Doorknob.?/111111!!!!hrfuasdyfgasdkhfgawihbrtpaeyrgfai;yegf;gtf L Like or I will killl you!!!!!!!!!!!!!!

7>6

Roses are red, violets are blue I have Alzheimers Roses are red, violets are blue I have Alzheimers

A man heard a thundering sound. It was thunder.

Knock Knock Whos there? Me Me who? Oh sorry forgot you had alzheimers :/

How did bob survive the explosion? He wasn't at the explosion.

Why was young Timmy crying? Unfortunately he had a very rare but serious heart condition and he would probably die within a week.

Wanna hear a joke? Good, go ask a comedian.
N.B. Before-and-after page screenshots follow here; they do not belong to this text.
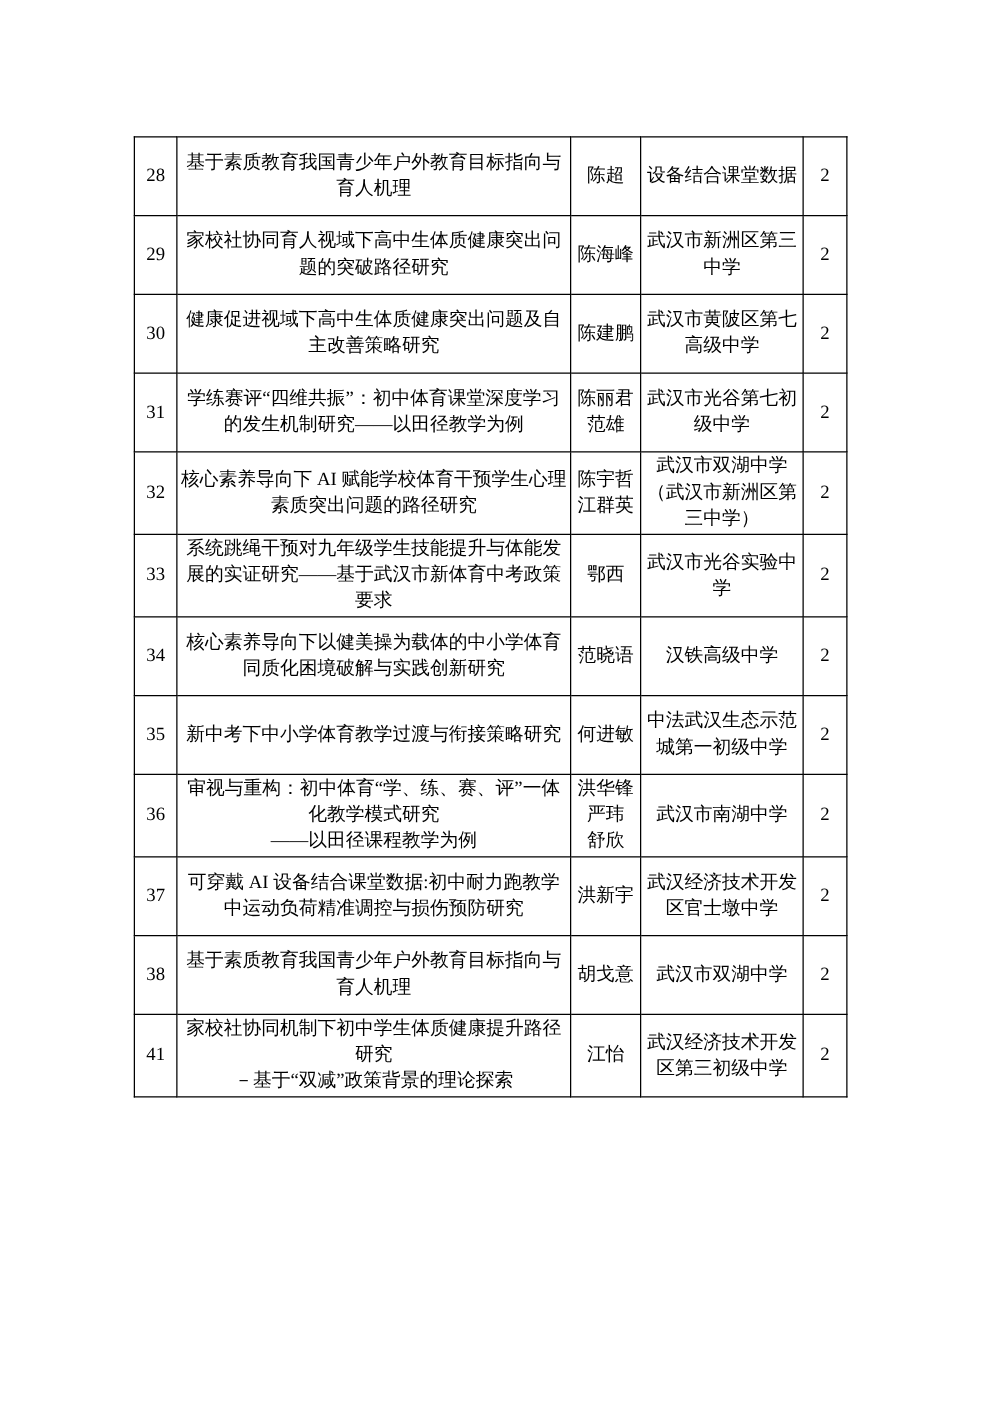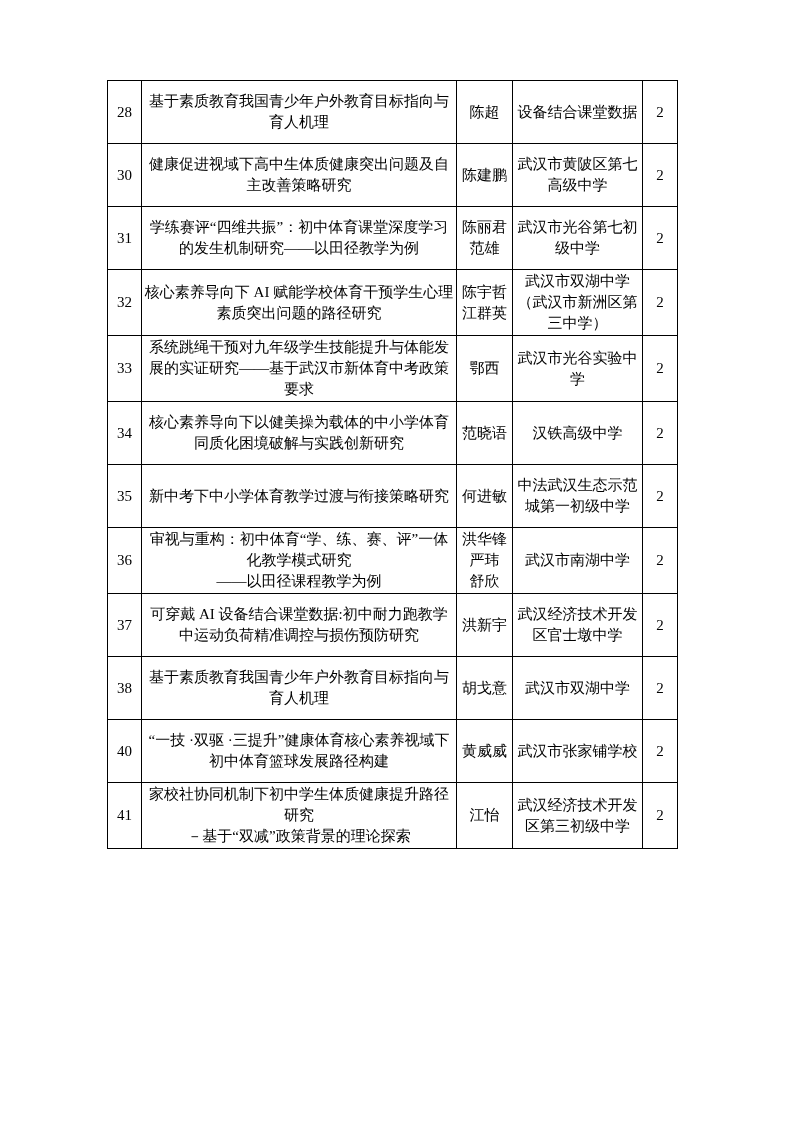--- a/index.html
+++ b/index.html
@@ -10,21 +10,21 @@
   body {
     width: 793px;
     height: 1122px;
     position: relative;
     font-family: "Liberation Serif", "DejaVu Serif", serif;
     color: #000000;
   }
   .doc-table {
     position: absolute;
     left: 107px;
-    top: 80px;
+    top: 109px;
     width: 570px;
     border-collapse: collapse;
     table-layout: fixed;
   }
   .doc-table td {
     border: 1px solid #000000;
     text-align: center;
     vertical-align: middle;
     font-size: 15px;
     line-height: 21px;
@@ -58,20 +58,27 @@
     <col class="c-author">
     <col class="c-school">
     <col class="c-count">
   </colgroup>
   <tbody>
       <tr>
     <td class="cell-no">28</td>
     <td class="cell-title">基于素质教育我国青少年户外教育目标指向与育人机理</td>
     <td class="cell-authors">陈超</td>
     <td class="cell-school">设备结合课堂数据</td>
+    <td class="cell-count">2</td>
+  </tr>
+      <tr>
+    <td class="cell-no">29</td>
+    <td class="cell-title">家校社协同育人视域下高中生体质健康突出问题的突破路径研究</td>
+    <td class="cell-authors">陈海峰</td>
+    <td class="cell-school">武汉市新洲区第三中学</td>
     <td class="cell-count">2</td>
   </tr>
       <tr>
     <td class="cell-no">30</td>
     <td class="cell-title">健康促进视域下高中生体质健康突出问题及自主改善策略研究</td>
     <td class="cell-authors">陈建鹏</td>
     <td class="cell-school">武汉市黄陂区第七高级中学</td>
     <td class="cell-count">2</td>
   </tr>
       <tr>
@@ -129,27 +136,20 @@
     <td class="cell-count">2</td>
   </tr>
       <tr>
     <td class="cell-no">38</td>
     <td class="cell-title">基于素质教育我国青少年户外教育目标指向与育人机理</td>
     <td class="cell-authors">胡戈意</td>
     <td class="cell-school">武汉市双湖中学</td>
     <td class="cell-count">2</td>
   </tr>
       <tr>
-    <td class="cell-no">40</td>
-    <td class="cell-title">“一技 ·双驱 ·三提升”健康体育核心素养视域下初中体育篮球发展路径构建</td>
-    <td class="cell-authors">黄威威</td>
-    <td class="cell-school">武汉市张家铺学校</td>
-    <td class="cell-count">2</td>
-  </tr>
-      <tr>
     <td class="cell-no">41</td>
     <td class="cell-title">家校社协同机制下初中学生体质健康提升路径研究
 －基于“双减”政策背景的理论探索</td>
     <td class="cell-authors">江怡</td>
     <td class="cell-school">武汉经济技术开发区第三初级中学</td>
     <td class="cell-count">2</td>
   </tr>
     </tbody>
 </table>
KNOCK! KNOCK! who knocks like that? all my friends break the door down...oh alright then ill answer i guess WHO IS IT? THE REAPER oh s*** dude! [panic face] NO ONES HOME? "In other news tonight, 2 local men found murdered in their living rooms, after looking up common joke style called antee joke. Police say the door was smashed in an obvious sign of forced entry. They seem to have just mysteriously had sudden heart attacks and fainted. heh heh...hey nancy....why did the chicken cross the road? [=< heh heh" "y" "because he thouroughly enjoyed darting out into traffic" "HAHAHAHAHAHAHA *GASP!* X.x dead face "NANCY! NANCY!.....well in other OTHER news ive just murdered nancy, and thats no joke." *runs*

A black man enters a bar. The bartender approaches him, and asks "who will it be?" The black man pulls out a gun and robs the bar, he is then arrested ten days later.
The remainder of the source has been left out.